(Data entries)
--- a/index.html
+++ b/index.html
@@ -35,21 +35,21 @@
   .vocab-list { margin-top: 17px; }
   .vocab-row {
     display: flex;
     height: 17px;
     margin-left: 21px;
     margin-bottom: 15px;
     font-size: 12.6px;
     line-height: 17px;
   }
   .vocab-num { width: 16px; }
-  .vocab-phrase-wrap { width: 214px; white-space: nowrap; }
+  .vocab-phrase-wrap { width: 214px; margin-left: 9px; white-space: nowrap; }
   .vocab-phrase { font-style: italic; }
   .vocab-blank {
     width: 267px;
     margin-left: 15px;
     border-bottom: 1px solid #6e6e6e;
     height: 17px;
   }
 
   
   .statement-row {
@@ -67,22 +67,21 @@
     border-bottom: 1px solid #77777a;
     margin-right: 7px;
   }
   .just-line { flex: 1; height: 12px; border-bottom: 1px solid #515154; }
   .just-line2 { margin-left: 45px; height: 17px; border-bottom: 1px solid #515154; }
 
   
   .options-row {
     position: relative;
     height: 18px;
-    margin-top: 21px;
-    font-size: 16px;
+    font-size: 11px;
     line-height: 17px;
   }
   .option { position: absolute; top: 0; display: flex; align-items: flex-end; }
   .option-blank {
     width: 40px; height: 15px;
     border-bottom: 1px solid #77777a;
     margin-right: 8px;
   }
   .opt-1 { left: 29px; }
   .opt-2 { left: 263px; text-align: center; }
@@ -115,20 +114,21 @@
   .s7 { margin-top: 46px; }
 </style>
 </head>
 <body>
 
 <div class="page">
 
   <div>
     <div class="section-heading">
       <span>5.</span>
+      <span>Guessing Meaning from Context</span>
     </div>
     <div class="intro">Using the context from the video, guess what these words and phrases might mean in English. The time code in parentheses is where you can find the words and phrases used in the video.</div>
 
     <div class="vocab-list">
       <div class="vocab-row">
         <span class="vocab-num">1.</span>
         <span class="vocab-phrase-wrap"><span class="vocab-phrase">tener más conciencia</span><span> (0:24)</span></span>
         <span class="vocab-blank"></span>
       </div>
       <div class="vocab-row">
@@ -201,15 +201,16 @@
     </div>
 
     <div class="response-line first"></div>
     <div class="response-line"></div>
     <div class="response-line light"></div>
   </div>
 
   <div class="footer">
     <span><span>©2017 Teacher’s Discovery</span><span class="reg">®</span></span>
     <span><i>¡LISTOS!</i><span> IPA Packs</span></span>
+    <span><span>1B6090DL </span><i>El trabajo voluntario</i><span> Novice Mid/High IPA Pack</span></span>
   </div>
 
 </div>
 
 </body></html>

--

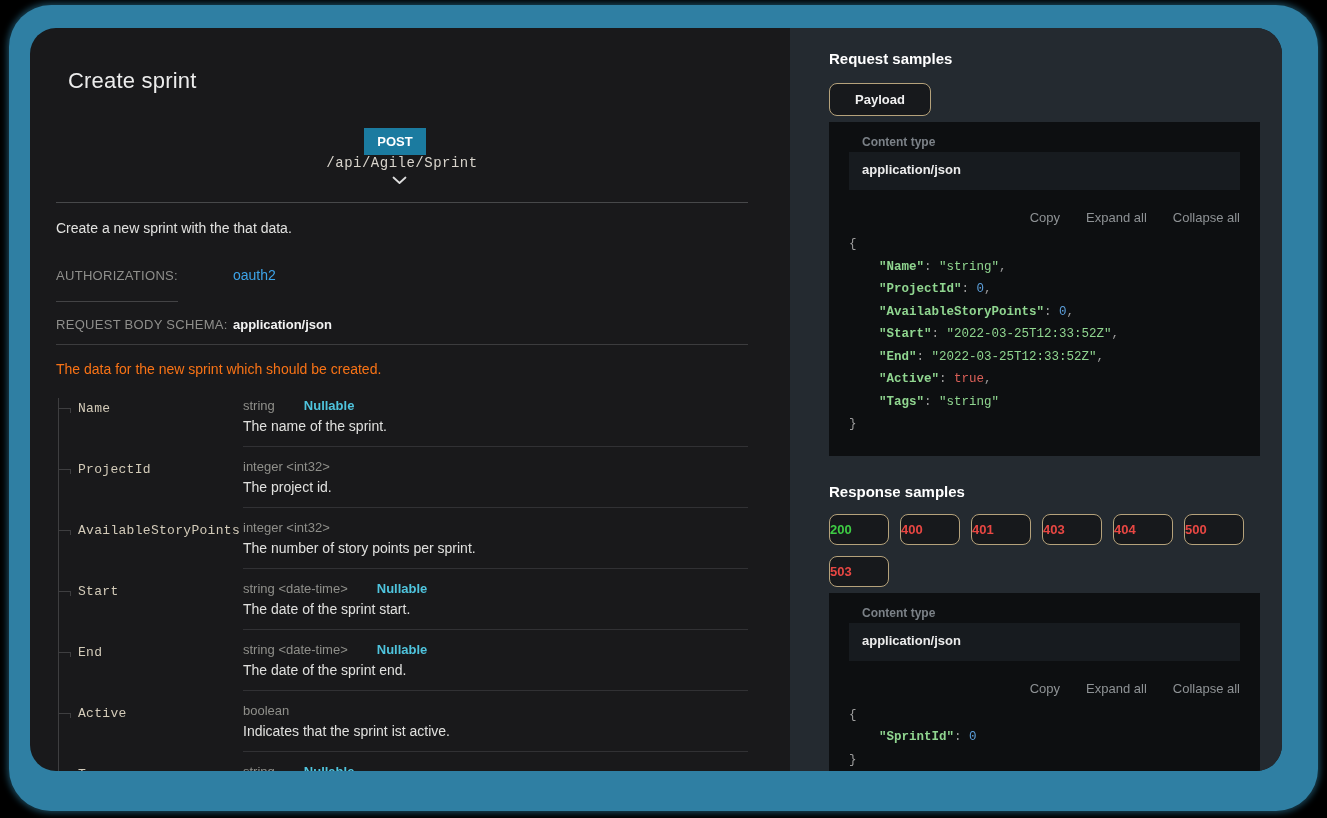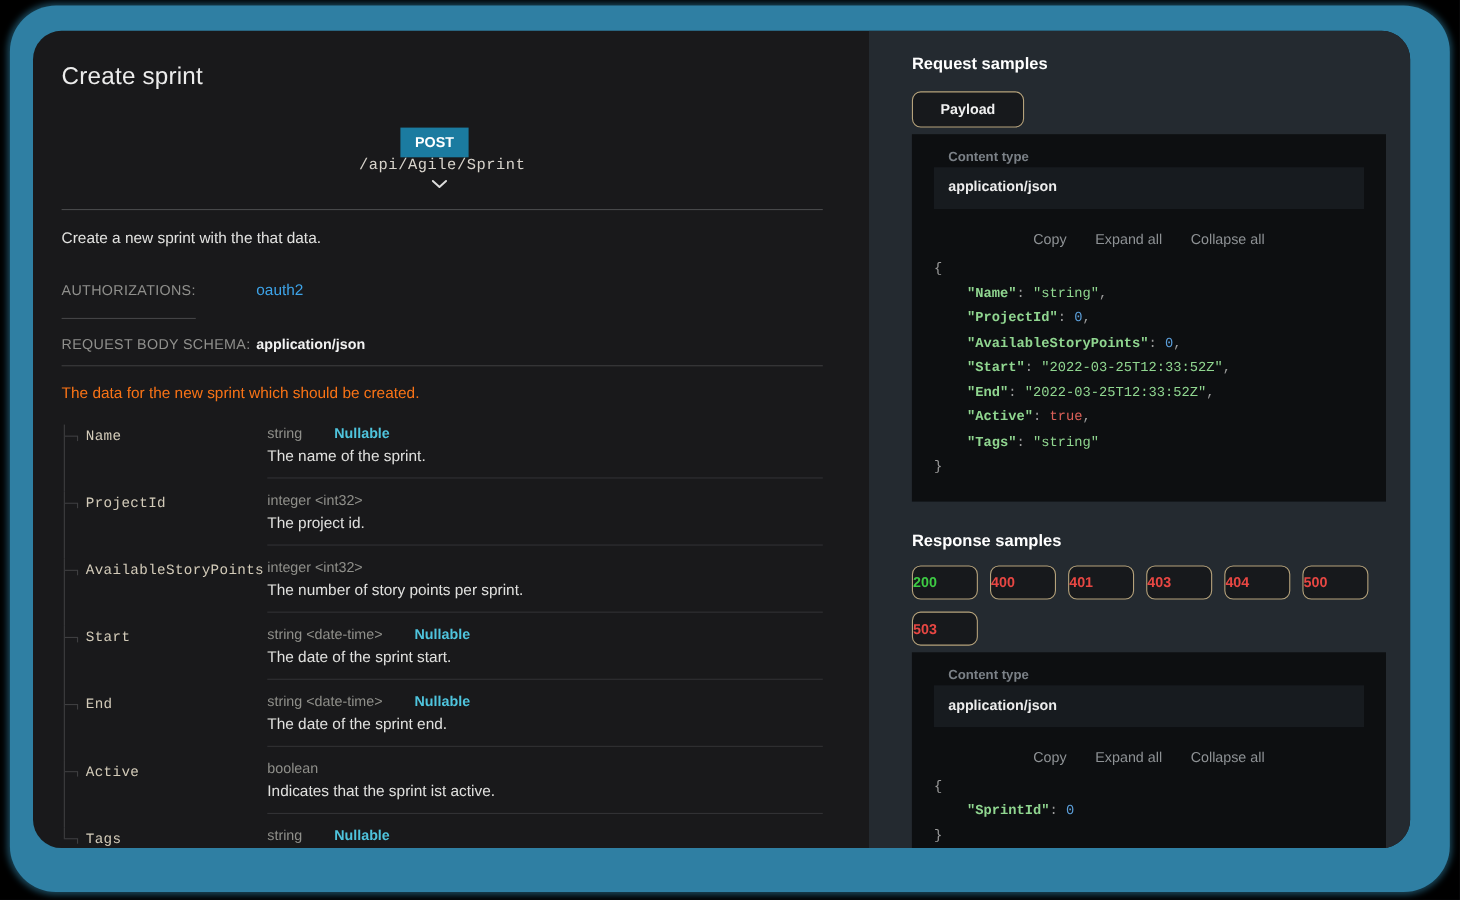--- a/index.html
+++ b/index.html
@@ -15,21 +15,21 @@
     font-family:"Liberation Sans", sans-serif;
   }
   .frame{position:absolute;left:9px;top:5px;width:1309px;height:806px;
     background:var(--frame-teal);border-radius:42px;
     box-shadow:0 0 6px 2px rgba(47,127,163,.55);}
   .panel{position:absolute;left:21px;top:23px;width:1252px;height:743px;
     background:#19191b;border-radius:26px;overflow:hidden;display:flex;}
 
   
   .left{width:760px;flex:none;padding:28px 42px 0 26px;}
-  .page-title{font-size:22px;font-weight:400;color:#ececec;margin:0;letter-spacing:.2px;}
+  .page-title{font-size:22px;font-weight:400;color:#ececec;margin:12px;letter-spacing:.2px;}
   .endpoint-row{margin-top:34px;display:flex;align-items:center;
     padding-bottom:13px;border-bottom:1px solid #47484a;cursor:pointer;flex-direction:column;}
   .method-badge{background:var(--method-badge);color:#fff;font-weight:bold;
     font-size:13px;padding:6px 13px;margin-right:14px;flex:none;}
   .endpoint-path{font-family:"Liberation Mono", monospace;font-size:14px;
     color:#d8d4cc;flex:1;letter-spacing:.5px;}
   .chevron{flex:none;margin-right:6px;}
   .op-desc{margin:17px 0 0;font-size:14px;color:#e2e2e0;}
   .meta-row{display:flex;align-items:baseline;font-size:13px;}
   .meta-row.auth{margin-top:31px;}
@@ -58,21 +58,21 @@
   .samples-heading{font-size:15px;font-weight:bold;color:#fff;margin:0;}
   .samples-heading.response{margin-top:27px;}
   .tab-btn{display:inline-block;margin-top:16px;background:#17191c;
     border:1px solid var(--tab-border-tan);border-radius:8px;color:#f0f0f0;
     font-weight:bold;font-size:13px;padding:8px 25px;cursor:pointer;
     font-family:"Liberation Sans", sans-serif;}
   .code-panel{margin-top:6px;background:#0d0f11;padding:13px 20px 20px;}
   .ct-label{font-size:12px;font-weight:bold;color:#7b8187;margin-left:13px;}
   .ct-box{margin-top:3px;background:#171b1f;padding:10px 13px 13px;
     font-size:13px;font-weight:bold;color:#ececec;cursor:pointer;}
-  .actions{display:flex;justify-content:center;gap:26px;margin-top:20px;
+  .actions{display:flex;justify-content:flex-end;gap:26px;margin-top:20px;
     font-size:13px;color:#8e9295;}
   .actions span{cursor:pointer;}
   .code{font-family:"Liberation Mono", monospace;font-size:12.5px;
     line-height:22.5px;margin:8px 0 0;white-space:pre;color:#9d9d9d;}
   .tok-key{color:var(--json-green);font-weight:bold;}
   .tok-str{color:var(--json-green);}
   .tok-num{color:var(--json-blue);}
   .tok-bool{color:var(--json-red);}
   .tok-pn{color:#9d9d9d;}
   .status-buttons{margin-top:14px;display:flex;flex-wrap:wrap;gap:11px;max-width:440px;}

WORK TO BE COMPLETED: What lines in the entries contain "items"? Report each one by copying it.

ANSWER FOR THE TASK:
   .option { position: absolute; top: 0; display: flex; align-items: flex-end; }
   .endpoint-row{margin-top:34px;display:flex;align-items:center;
   .meta-row{display:flex;align-items:baseline;font-size:13px;}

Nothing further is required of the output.